Before diving into Virtual Private Cloud concepts useful for the exam, let's start with the main concepts/components of AWS Global Infrastructure, in regards with closeness to the end user, and where our resources resides - on-premises or in the cloud.
AWS Global Infrastructure
- Region: collection of AZ geographically closely located (usually same city) so that worldwide customer base can take advantage of low latency connections; regions also allow compliance with with regulations, laws and governance relating data storage. (currently 26+)
- Availability Zone : essentially physical data centers; 2 or more in each region, isolated from each other using separate power and network connectivity.
- CloudFront: is a CDN, to get content closer to users
- Edge location: AWS sites deployed in major cities/ highly populated areas. Not used for deployment our own infrastructure, but used by many services like CloudFront and Lambda@Edge to cache and reduce latency.
- Regional Edge Cache: AWS sites located between Cloudfront Origin servers and Edge Location; they have a larger cache than individual Edge location and lower latency than Cloudfront.
- AWS Outposts: with outpost you can run some AWS services on dedicated hardware within your on-prem data centers
- AWS Local Zones: for ultra low latency applications (live video, MRL, AR/VR)
- AWS Wavelength Zones: similar to LocalZone but for 5G devices (single digit ms latency)
- VPC (Virtual Private Cloud): a logically isolated portion of AWS cloud within a region
- Private and Public subnets: a range of IP addresses in the VPC where we can place groups of isolated resources
Also some introductory concepts as IP Addressing, CIDR Blocks and Subnetting is necessary to understand how to properly configure a VPC:
IPv4 and IPv6 Addressing
An IPv4 address is 32 bits long (4 octets ): this means there are 4.3 billion addresses available which are going to be soon exhausted.
The first 3 binary octects are Network Id, while the last one is the Host ID
Different Computers on same Network will have same NetworkId, ( like 192.168.0) but have unique HostIDs.
IPv6 addresses are 128 bits long and use hexadecimal instead of dotted decimal.
When using IPv6 for VPC CIDR Block AWS will provide a /56 CIDR block from their own pool.
All IPv6 addresses are publicly routable and no NAT is necessary.

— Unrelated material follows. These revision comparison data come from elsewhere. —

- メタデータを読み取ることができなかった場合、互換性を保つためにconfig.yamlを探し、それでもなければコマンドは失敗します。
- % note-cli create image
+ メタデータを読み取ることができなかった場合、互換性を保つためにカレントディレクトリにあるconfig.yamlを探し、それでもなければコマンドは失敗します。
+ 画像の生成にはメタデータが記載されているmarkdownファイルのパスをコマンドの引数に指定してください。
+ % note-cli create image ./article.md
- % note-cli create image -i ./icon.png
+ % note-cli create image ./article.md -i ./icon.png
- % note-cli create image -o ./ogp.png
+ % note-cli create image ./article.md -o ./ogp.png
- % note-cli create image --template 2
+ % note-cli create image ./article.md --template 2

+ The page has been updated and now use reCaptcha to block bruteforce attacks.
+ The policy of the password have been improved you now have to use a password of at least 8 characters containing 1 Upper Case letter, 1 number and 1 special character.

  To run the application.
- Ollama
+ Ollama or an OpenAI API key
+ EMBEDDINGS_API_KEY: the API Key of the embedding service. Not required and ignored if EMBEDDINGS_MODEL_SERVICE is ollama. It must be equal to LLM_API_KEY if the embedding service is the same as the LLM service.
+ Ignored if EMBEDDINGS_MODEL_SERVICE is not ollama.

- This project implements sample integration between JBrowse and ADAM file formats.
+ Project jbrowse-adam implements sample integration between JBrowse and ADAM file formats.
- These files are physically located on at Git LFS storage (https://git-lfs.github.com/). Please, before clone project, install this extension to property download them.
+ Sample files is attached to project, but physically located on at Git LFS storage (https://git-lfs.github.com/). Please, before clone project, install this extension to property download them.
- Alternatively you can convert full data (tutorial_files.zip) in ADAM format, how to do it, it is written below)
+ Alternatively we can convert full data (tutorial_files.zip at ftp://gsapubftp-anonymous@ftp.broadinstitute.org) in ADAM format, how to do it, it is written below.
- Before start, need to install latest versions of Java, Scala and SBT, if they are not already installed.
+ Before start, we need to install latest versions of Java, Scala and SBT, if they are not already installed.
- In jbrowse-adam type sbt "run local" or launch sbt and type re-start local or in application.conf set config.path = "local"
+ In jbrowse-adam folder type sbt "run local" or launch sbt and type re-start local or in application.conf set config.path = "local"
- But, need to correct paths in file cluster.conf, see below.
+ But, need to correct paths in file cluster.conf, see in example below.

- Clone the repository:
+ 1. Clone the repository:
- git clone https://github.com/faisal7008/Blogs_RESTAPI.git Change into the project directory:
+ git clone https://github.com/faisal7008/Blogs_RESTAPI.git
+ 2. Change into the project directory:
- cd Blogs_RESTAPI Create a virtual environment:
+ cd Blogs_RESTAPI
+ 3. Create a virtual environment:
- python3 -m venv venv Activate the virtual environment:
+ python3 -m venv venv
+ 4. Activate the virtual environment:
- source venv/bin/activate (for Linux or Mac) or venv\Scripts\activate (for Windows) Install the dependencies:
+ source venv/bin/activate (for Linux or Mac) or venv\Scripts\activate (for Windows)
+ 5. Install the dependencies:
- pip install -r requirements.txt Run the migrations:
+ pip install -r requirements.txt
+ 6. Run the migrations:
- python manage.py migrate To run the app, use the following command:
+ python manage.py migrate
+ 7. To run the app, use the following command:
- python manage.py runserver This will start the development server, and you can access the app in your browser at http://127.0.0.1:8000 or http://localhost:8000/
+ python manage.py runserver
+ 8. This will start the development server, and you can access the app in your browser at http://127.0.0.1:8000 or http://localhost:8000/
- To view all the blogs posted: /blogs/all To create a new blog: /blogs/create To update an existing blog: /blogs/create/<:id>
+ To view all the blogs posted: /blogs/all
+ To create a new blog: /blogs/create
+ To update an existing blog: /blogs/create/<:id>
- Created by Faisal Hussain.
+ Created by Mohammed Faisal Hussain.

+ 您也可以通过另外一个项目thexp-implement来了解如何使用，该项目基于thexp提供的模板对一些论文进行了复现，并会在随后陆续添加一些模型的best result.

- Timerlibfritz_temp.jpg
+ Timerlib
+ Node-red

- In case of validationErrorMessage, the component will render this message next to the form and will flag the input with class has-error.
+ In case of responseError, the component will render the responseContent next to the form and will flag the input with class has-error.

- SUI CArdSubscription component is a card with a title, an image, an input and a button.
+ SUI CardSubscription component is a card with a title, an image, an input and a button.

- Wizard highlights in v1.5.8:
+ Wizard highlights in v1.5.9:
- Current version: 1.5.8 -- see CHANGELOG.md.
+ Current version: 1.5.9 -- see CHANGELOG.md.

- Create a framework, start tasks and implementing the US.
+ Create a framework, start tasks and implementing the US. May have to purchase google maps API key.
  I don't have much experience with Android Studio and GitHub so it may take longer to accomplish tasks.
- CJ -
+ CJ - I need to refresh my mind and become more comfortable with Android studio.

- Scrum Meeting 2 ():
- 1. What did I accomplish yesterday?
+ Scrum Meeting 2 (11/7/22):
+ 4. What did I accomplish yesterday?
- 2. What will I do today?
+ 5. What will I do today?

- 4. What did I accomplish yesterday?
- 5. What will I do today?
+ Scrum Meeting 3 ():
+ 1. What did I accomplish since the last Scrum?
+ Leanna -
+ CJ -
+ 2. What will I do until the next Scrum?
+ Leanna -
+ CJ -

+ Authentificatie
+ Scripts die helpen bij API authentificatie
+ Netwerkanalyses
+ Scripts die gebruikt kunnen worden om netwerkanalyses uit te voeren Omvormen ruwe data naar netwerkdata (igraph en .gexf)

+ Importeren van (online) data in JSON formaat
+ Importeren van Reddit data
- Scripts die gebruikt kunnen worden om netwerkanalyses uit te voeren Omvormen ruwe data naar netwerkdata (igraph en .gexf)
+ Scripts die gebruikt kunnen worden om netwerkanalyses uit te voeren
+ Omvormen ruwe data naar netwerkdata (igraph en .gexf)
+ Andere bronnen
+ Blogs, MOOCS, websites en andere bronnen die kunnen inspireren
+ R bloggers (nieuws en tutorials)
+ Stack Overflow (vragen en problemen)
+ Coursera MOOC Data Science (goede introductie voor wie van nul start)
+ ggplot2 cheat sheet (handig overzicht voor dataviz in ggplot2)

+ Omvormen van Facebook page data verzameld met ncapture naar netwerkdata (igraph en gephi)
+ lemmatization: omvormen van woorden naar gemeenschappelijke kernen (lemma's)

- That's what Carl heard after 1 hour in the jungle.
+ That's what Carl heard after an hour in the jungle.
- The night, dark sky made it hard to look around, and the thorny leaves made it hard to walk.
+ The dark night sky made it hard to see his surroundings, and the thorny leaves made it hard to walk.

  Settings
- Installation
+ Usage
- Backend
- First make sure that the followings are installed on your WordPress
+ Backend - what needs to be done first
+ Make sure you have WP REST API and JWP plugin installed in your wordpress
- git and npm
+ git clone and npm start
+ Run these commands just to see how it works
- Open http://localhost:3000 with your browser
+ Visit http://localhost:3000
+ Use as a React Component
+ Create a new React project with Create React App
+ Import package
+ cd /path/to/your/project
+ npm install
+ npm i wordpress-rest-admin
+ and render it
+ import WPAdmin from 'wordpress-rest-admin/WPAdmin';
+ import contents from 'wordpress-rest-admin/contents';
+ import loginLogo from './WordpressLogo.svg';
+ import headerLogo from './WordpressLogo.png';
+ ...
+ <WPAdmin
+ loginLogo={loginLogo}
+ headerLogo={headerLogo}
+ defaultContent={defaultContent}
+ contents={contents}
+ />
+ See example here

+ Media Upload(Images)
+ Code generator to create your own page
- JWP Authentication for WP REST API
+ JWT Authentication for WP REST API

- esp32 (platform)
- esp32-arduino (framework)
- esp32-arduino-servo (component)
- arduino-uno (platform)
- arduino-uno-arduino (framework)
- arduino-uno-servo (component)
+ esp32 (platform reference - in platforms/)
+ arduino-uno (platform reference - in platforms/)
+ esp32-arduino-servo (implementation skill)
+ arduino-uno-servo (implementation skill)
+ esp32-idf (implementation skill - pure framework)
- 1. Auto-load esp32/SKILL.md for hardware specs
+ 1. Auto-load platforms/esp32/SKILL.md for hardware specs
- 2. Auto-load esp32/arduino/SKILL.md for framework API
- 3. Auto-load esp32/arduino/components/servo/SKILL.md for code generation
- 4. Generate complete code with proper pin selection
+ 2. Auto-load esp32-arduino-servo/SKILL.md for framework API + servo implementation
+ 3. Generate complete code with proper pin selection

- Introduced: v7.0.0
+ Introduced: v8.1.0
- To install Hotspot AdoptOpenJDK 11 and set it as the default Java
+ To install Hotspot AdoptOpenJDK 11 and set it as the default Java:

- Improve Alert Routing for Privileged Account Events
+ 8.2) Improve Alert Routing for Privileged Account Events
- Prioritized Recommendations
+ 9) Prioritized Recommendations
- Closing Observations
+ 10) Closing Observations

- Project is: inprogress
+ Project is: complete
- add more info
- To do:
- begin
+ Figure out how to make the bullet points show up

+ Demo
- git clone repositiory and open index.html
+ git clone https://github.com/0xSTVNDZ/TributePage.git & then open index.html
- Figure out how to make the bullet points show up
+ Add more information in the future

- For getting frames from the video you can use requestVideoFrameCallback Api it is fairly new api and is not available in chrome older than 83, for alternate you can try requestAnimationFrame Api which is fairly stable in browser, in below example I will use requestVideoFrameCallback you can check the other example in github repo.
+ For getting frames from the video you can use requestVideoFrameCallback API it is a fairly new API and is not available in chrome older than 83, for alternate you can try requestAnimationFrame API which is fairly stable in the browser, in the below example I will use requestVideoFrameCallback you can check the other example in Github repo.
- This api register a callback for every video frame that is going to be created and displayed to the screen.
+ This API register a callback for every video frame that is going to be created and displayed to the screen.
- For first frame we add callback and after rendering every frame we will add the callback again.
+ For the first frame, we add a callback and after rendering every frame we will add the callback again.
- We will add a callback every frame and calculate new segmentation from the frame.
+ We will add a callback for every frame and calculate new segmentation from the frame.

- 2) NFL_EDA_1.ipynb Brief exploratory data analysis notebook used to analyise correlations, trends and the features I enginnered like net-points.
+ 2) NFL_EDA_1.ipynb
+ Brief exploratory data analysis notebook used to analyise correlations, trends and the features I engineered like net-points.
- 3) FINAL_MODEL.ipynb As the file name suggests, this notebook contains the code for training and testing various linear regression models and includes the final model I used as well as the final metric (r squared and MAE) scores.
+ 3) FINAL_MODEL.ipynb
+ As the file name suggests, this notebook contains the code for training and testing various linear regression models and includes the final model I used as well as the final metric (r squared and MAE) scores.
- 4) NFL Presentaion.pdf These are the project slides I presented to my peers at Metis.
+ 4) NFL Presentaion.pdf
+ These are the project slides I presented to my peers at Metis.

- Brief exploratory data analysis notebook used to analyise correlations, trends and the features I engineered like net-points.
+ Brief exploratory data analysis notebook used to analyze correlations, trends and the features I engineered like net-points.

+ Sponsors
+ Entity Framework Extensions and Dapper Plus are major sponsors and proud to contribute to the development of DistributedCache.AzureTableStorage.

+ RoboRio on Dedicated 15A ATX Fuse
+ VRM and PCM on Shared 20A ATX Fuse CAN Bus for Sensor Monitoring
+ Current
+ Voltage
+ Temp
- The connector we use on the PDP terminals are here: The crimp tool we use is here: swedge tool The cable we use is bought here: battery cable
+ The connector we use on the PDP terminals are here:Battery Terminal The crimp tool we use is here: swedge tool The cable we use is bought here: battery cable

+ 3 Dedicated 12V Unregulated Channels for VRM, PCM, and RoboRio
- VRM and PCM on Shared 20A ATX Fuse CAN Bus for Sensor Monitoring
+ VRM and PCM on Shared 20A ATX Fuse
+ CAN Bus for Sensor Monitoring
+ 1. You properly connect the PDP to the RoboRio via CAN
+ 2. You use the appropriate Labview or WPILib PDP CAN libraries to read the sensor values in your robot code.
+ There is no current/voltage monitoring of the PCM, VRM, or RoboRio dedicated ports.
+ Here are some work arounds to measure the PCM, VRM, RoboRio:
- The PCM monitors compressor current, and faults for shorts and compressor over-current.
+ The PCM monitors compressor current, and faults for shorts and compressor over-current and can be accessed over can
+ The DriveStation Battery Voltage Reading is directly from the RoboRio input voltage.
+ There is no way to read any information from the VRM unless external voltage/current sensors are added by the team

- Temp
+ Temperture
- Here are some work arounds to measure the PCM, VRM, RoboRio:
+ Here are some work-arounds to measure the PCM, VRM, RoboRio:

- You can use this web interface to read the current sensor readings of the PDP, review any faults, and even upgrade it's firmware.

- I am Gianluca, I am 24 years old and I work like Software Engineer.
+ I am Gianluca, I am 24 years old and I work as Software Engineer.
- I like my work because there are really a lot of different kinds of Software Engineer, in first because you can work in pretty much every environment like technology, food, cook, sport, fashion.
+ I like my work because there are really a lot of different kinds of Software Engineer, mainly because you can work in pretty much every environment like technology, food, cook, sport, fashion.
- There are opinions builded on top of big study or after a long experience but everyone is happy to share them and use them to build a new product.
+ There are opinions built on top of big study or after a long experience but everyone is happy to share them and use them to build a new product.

If we want to allow only outbound traffic, we can use egress-only internet gateway.
Subnetting and CIDR blocks
Subnetting is the process of splitting a CIDR (Classless InterDomain Routing ) block into smaller blocks.
When you create a VPC you are required to enter a CIDR block range.
A lot of consideration must be put when choosing the CIDR block, because we need to ensure there will be enough IP addresses for our instances within each subnet, and because, as we see later, CIDR block should never overlap.
CIDR guidelines/considerations
- block size must be between /16 and /28
- CIDR block must not overlap any existing blocks associated with the VPC
- CIDR block size can't be increased or decreased
- AWS recommends using CIDR blocks from RFC 1918 ranges
- when setting the size of the subnets keep in mind that first four and last IP addresses are not available for use
- bigger CIDR blocks give more flexibility but smaller subnets are ok for most use cases
Imagine we have a VPC CIDR Block of 10.0.0.0/16 and that we want to create 16 subnets. To do so, we use a mask of /20 (which gives us a total of 4096 hosts (16*256).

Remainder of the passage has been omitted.